EGFR inhibition protects the cardiac remodeling through attenuating oxidative stress in STZ‐induced diabetic mouse model

Background Diabetes mellitus is strongly associated with cardiomyopathy. The underlying mechanisms for the development of diabetic cardiomyopathy are complex and not totally resolved. Recent studies showed epidermal growth factor receptor(EGFR) has been involved in the diabetes‐induced cardiac injury. However, there exists a paradox of the role of EGFR in diabetic heart. The aim of the present study is to further determine the role of EGRF in the pathogenesis of diabetic cardiomyopathy. Methods: C57BL/6J mice were injected with streptozotocin only or in combination with EGFR inhibitors (AG1478 and a new inhibitor 451) for 8 weeks. In vitro, cardiac H9C2 cells were treated by high glucose concentration (HGC) in the presence or absence of ERFR inhibitors. Results: In type 1 diabetes model, diabetes induced phospohorylation of EGFR and AKT, increased cardiac ROS level, and ultimately leaded to cardiac remodeling including cardiac hypertrophy, disorganization, apoptosis and fibrosis. Interestingly, all these molecular and pathological alterations were attenuated by the treatment with EGFR inhibitors.
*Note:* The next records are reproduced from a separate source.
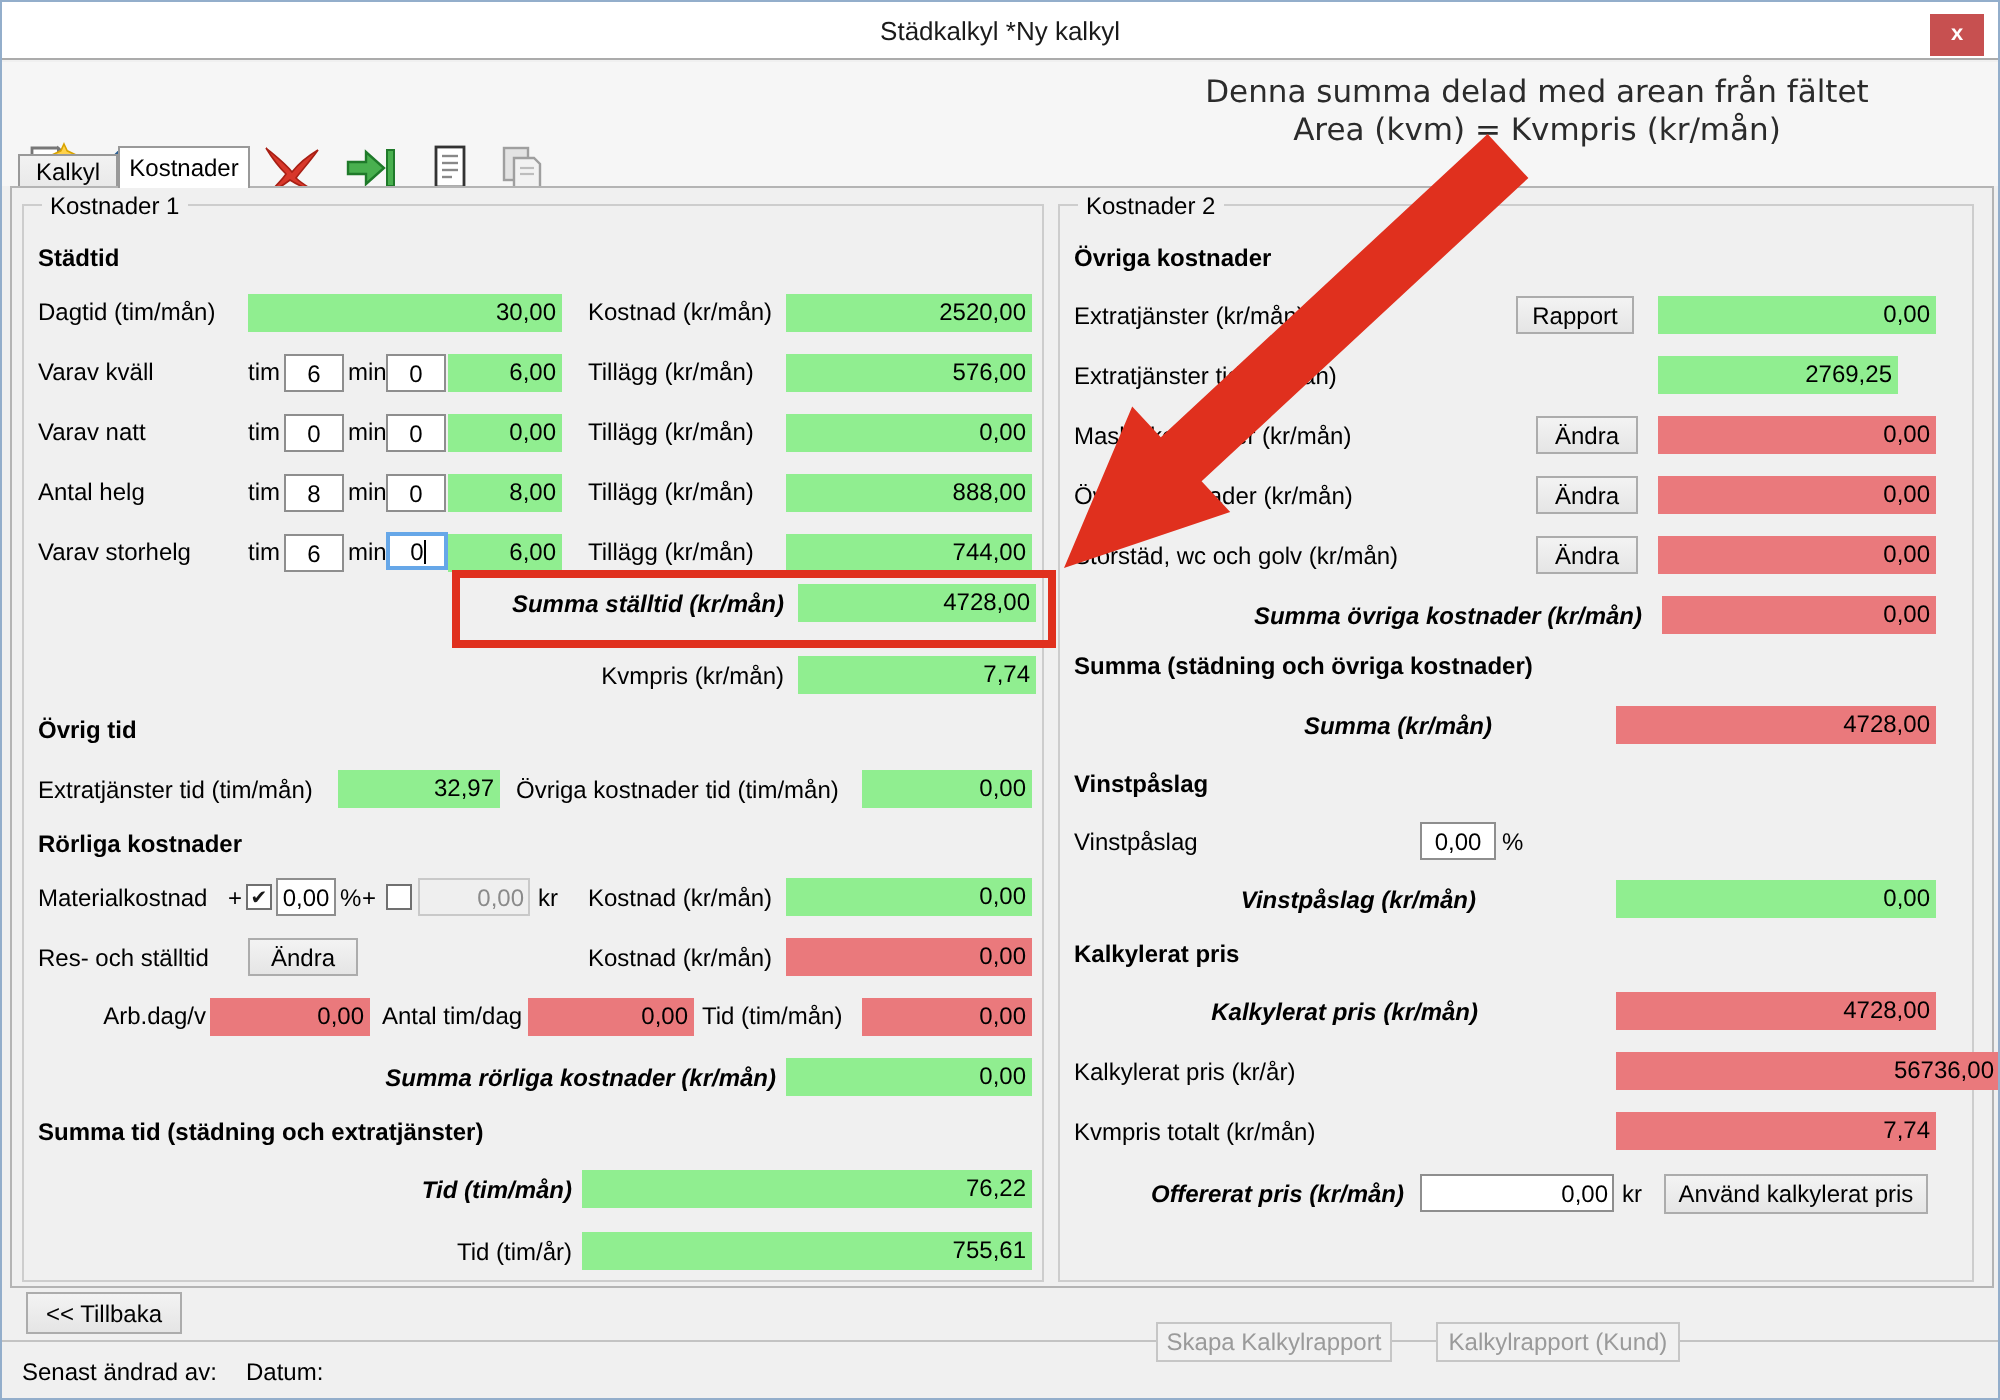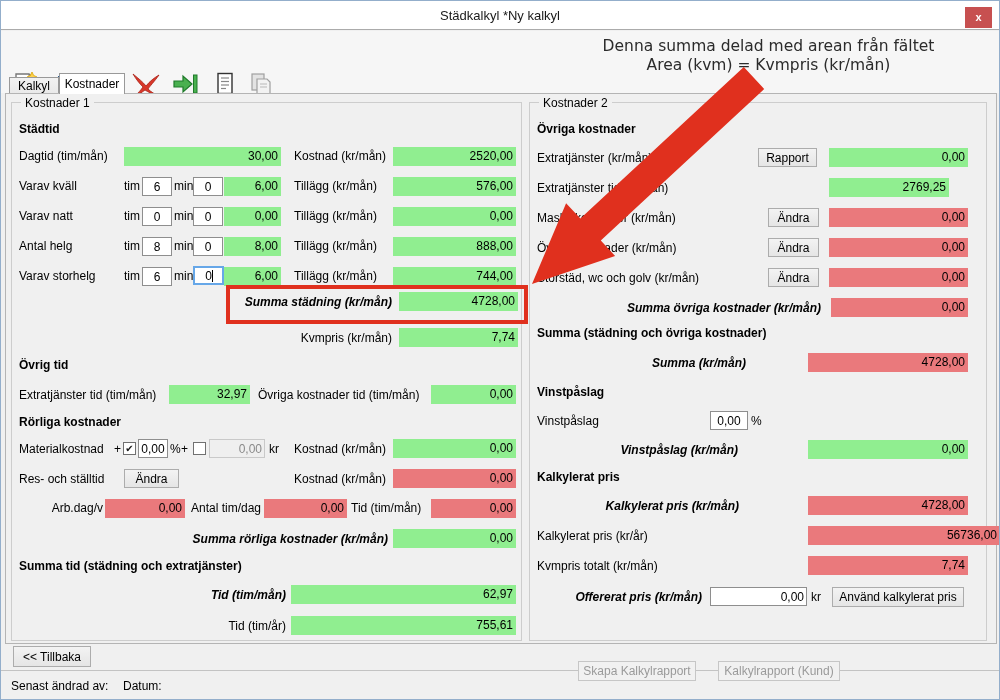--- a/index.html
+++ b/index.html
@@ -166,7 +166,7 @@
   <div class="lbl" style="left:293px;top:268px">Tillägg (kr/mån)</div>
   <div class="fld g" style="left:392px;top:266px;width:123px">744,00</div>
 
-  <div class="lbl bi r" style="left:160px;top:294px;width:231px">Summa städning (kr/mån)</div>
+  <div class="lbl bi r" style="left:160px;top:294px;width:231px">Summa ställtid (kr/mån)</div>
   <div class="fld g" style="left:398px;top:291px;width:119px">4728,00</div>
   <div class="redbox"></div>
 

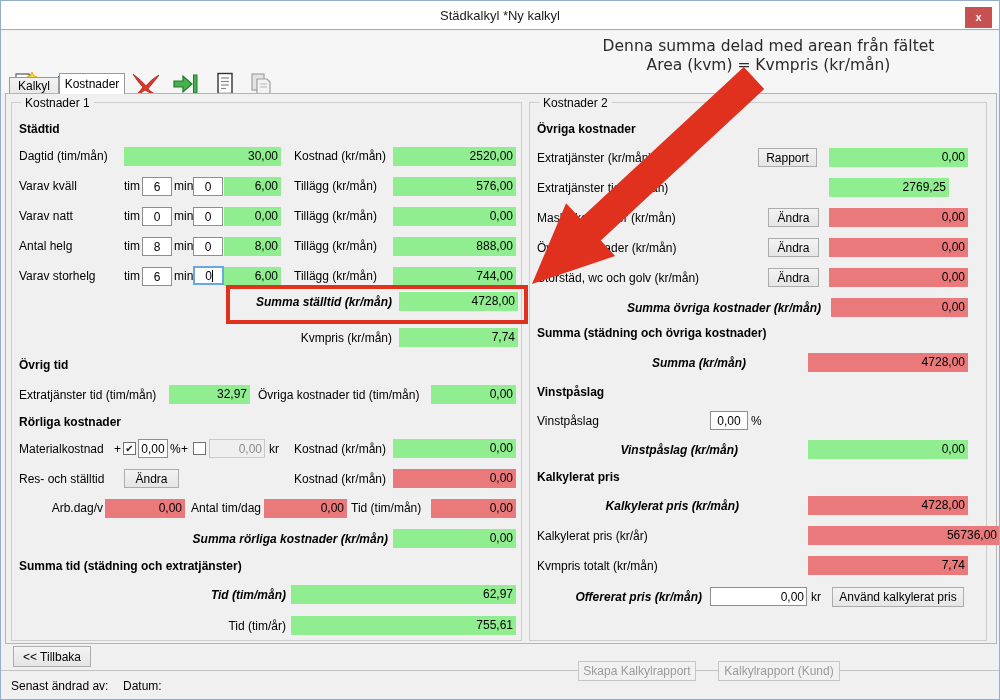--- a/index.html
+++ b/index.html
@@ -209,7 +209,7 @@
 
   <div class="lbl b" style="left:18px;top:558px">Summa tid (städning och extratjänster)</div>
   <div class="lbl bi r" style="left:100px;top:587px;width:185px">Tid (tim/mån)</div>
-  <div class="fld g" style="left:290px;top:584px;width:225px">62,97</div>
+  <div class="fld g" style="left:290px;top:584px;width:225px">76,22</div>
   <div class="lbl r" style="left:100px;top:618px;width:185px">Tid (tim/år)</div>
   <div class="fld g" style="left:290px;top:615px;width:225px">755,61</div>
 

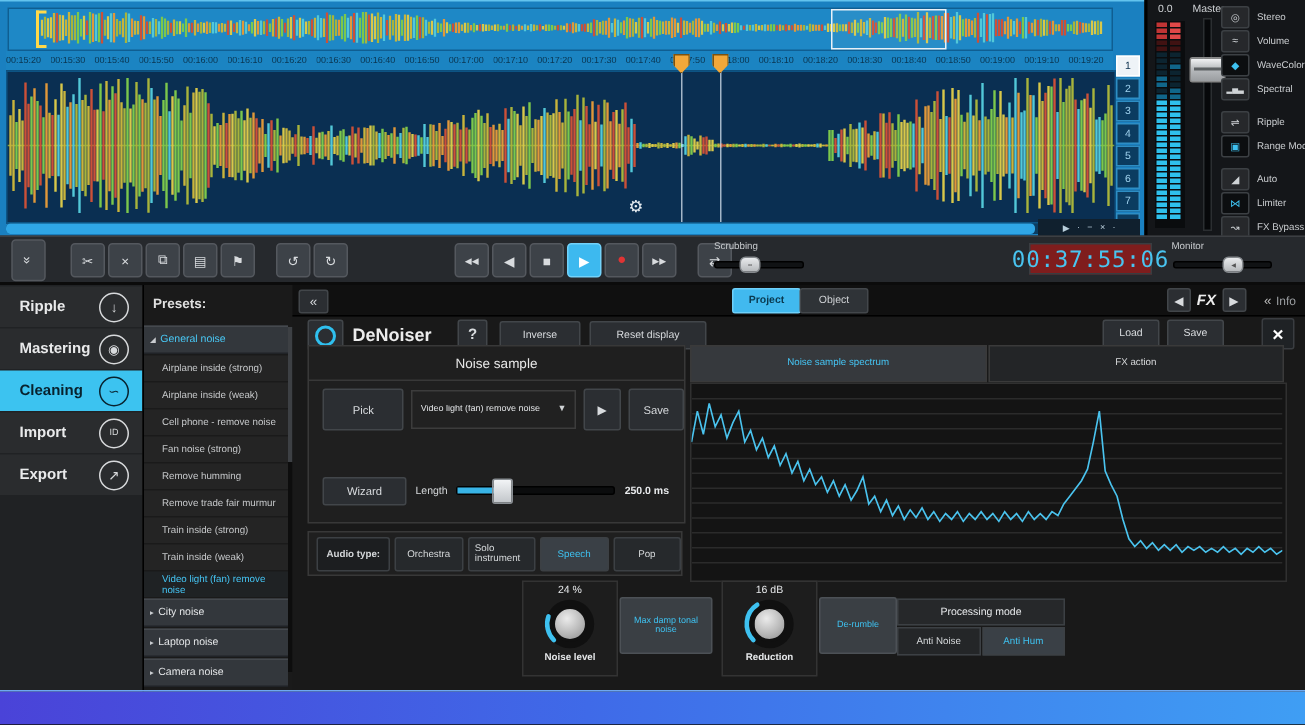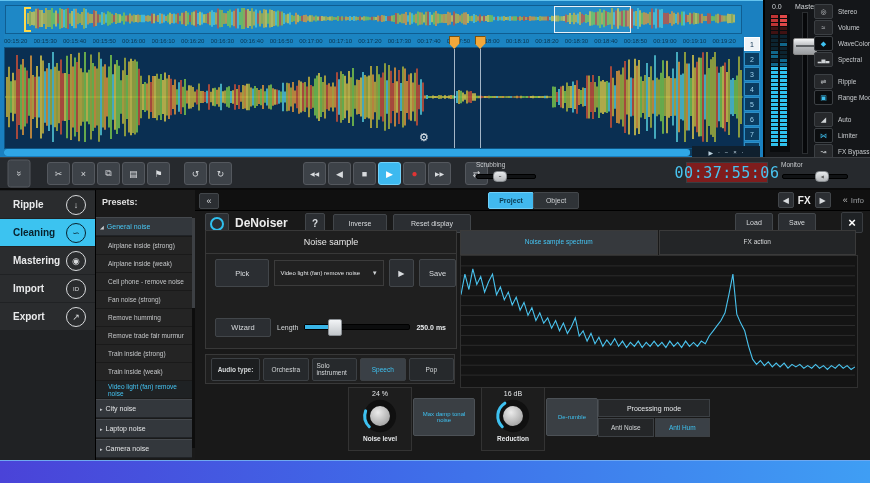--- a/index.html
+++ b/index.html
@@ -96,7 +96,7 @@
   .dn-tab.on{background:#41b9ef;color:#0a3a50;font-weight:bold;border-color:#6fd0fa;}
   #fx-cluster{position:absolute;right:6px;top:2px;display:flex;align-items:center;gap:4px;}
   #fx-cluster .arr{width:14px;height:14px;font-size:8px;}
-  #fx-label{font-size:10px;font-weight:bold;color:#eee;}
+  #fx-label{font-size:10px;font-weight:bold;color:#eee;font-style:italic;}
   #info-wrap{display:flex;align-items:center;gap:3px;margin-left:8px;}
   #info-collapse{font-size:9px;color:#bbb;}
   #info-label{font-size:8px;color:#9a9da0;}

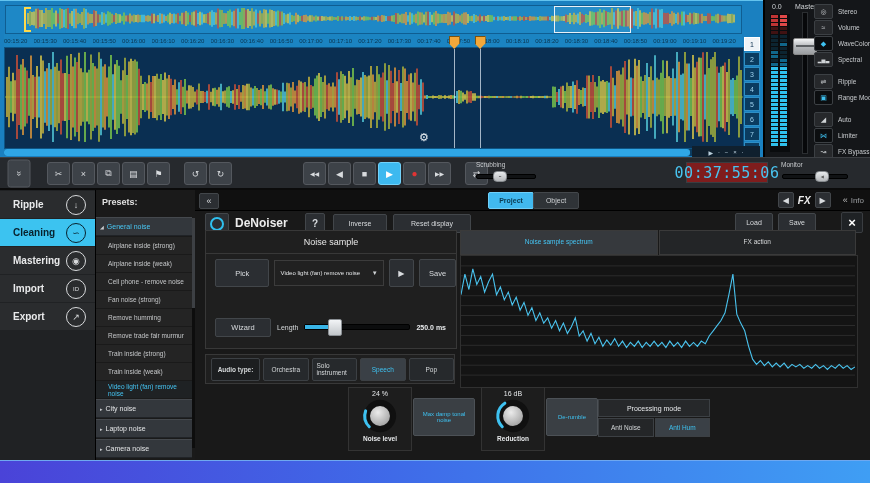--- a/index.html
+++ b/index.html
@@ -1113,13 +1113,13 @@
           <span class="lb">Ripple</span>
           <div class="sb-ic">↓</div>
         </div>
+        <div class="sb-item">
+          <span class="lb">Mastering</span>
+          <div class="sb-ic">◉</div>
+        </div>
         <div class="sb-item on">
           <span class="lb">Cleaning</span>
           <div class="sb-ic">∽</div>
-        </div>
-        <div class="sb-item">
-          <span class="lb">Mastering</span>
-          <div class="sb-ic">◉</div>
         </div>
         <div class="sb-item">
           <span class="lb">Import</span>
In vitro, similar results were also observed in cardiac cells exposed to HGC. In addition, the HGC‐induced cardiomyocyte injuries were also significantly reduced by NAC, an inhibitor of ROS. Conclusion: This study further provides evidence for a detrimental role of EGFR in the pathogenesis of diabetic cardiomyopathy via activating ROS generation, and suggests that EGFR may be a potencial therapeutic target in treating diabetic cardiomyopathy.